Bug fixes in place, such as the cudaMemcpyToArray performance, and probably many more I haven’t noticed
Additional features: There is the mentioned 3D texture support. I also noticed that events are improved somewhat and there are more device properties available from the query(like the number of multiprocessors). And a new warp size built-in variable that could be useful in some circumstances. There might be some other new features I’m missing here.

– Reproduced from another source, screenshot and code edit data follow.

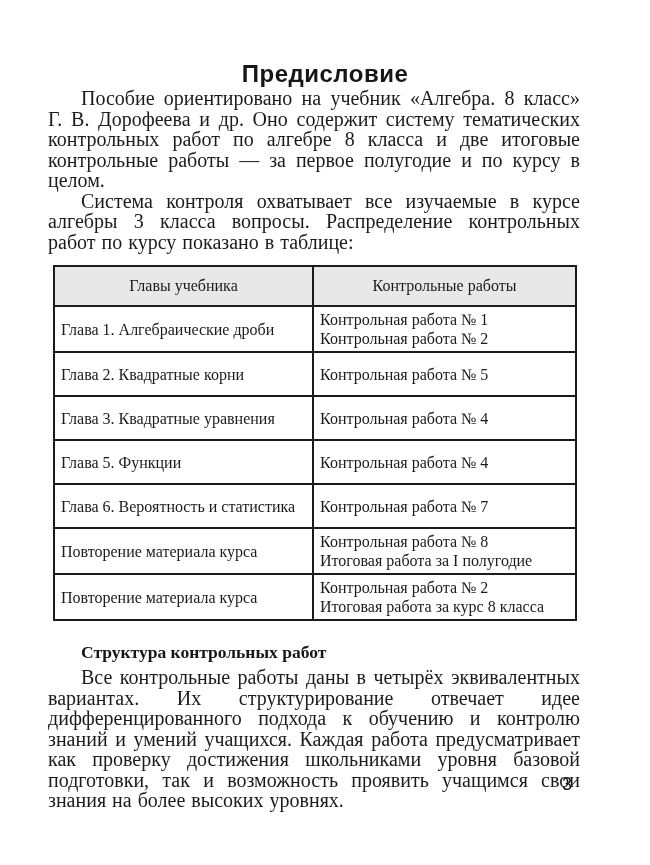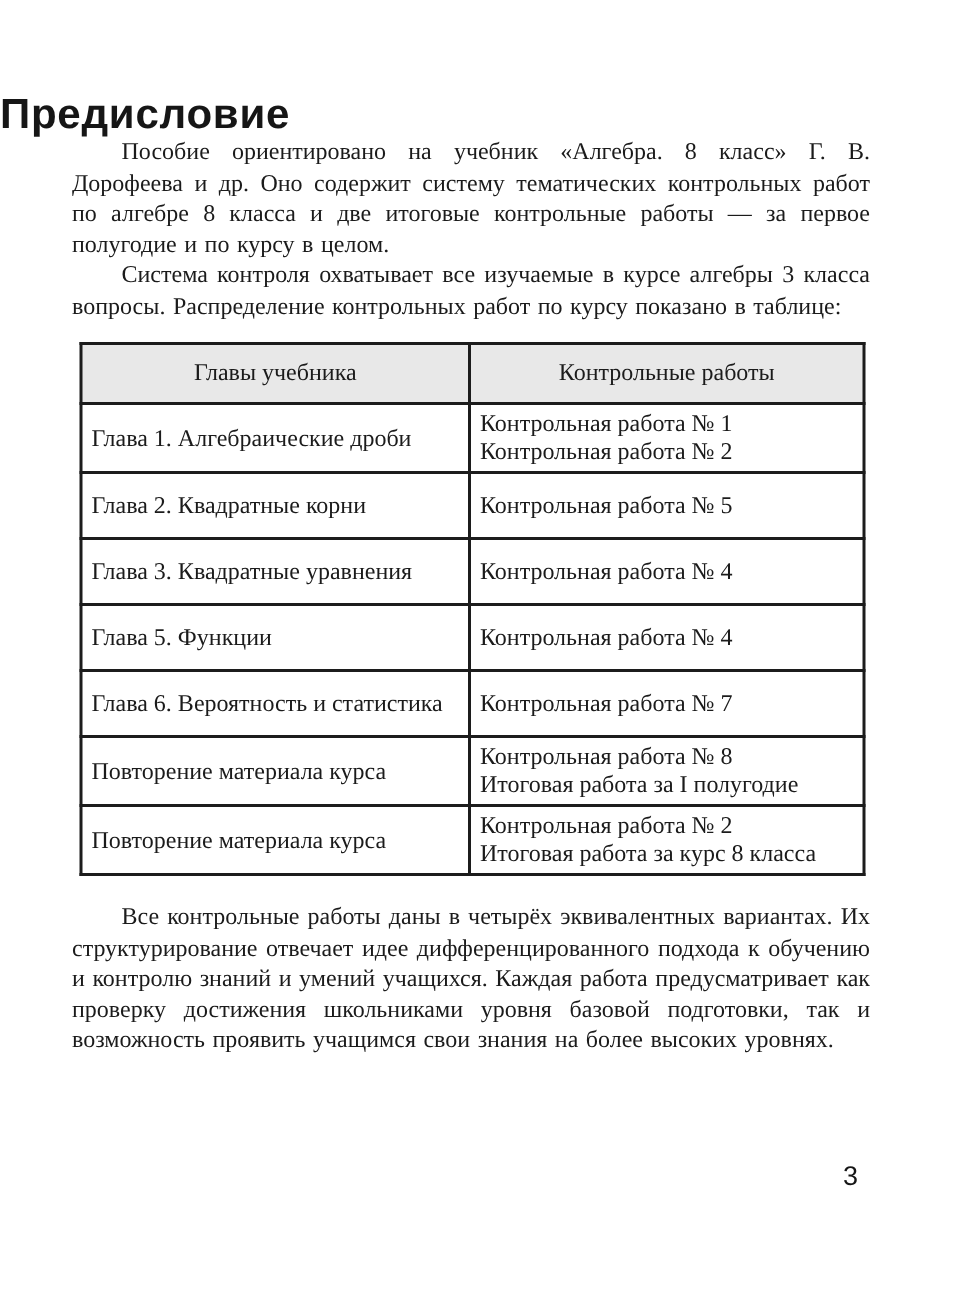--- a/index.html
+++ b/index.html
@@ -16,38 +16,39 @@
     height:865px;
     background:var(--background);
     color:var(--text);
     font-family:"Liberation Serif","DejaVu Serif",serif;
     overflow:hidden;
     box-sizing:border-box;
   }
   .title{
     margin:0;
     padding-top:60px;
+    text-align:center;
     font-family:"Liberation Sans","DejaVu Sans",sans-serif;
     font-weight:700;
-    font-size:28px;
+    font-size:24px;
     letter-spacing:0.5px;
     color:#161616;
   }
   .content{
     margin:0 70px 0 48px; 
   }
   .section-heading{
     margin:21px 0 4px 33px;
     font-size:17.5px;
     font-weight:700;
     color:#161616;
   }
   .para{
     margin:0;
-    font-size:16px;
+    font-size:20px;
     line-height:20.5px;
     text-align:justify;
     text-indent:33px;
     word-spacing:1px;
   }
   table.works{
     border-collapse:collapse;
     table-layout:fixed;
     width:524px;
     margin:13px 15px 18px 5px;
@@ -146,20 +147,21 @@
         <tr>
           <td>Повторение материала курса</td>
           <td>
             <div>Контрольная работа № 2</div>
             <div>Итоговая работа за курс 8 класса</div>
           </td>
         </tr>
       </tbody>
     </table>
 
+    <h2 class="section-heading">Структура контрольных работ</h2>
 
     <p class="para">Все контрольные работы даны в четырёх эквивалентных вариантах. Их структурирование отвечает идее дифференцированного подхода к обучению и контролю знаний и умений учащихся. Каждая работа предусматривает как проверку достижения школьниками уровня базовой подготовки, так и возможность проявить учащимся свои знания на более высоких уровнях.</p>
 
   </div>
 
   <div class="page-number">3</div>
 
 </div>
 
 </body></html>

Documentation improvements: There are man pages on linux now: very handy for a quick lookup of a function. “man cudaMemcpyToArray” is much faster than “open pdf; wait; wait; wait; ctrl-F ‘cudaMemcpyToArray’; wait; wait; next; next next; finally at the reference”. And the separation of programming/reference guides is good in theory, but… (see below)
The bad:
There still doesn’t seem to be any way to “cast” a pointer to be a global pointer and get rid of the Advisory can’t tell what pointer is pointing to warnings. Did I miss it, or did this not make it into 2.0 beta?
… haven’t found anything else bad yet The ugly:
While separating the programming and reference guides is good, in theory, the implementation leaves something to be desired. The old appendix in the 1.1 guide nicely listed all functions by category. The new reference guide just gives a straight list, alphabetized I think.
I was interested to see that in the SDK there are now references to sm 1.3 (grep for SM13 in the projects directory) which, based on context, will be the hardware version with double precision support.
So I would imagine the double precision GPUs are very close now. :)
The bug I was referring to was specifically related to using cudaMemcpyToArray: it only gets ~4 GiB/s in CUDA 1.1 (on an 8800 GTX). In the CUDA 2.0 beta, I get close to 60 GiB/s. Is your issue with cudaMemcpyToArray? Can you post a short sample code that demonstrates the problem?
And also there’re 64bit atomic operations supported on sm_12 arch, which I didnt notice that before. (Maybe it’s already there… >.< )
__inline__ __device__ unsigned long long int atomicAdd(unsigned long long int *address, unsigned long long int val);
__inline__ __device__ unsigned long long int atomicExch(unsigned long long int *address, unsigned long long int val);
__inline__ __device__ unsigned long long int atomicCAS(unsigned long long int *address, unsigned long long int compare, unsigned long long int val);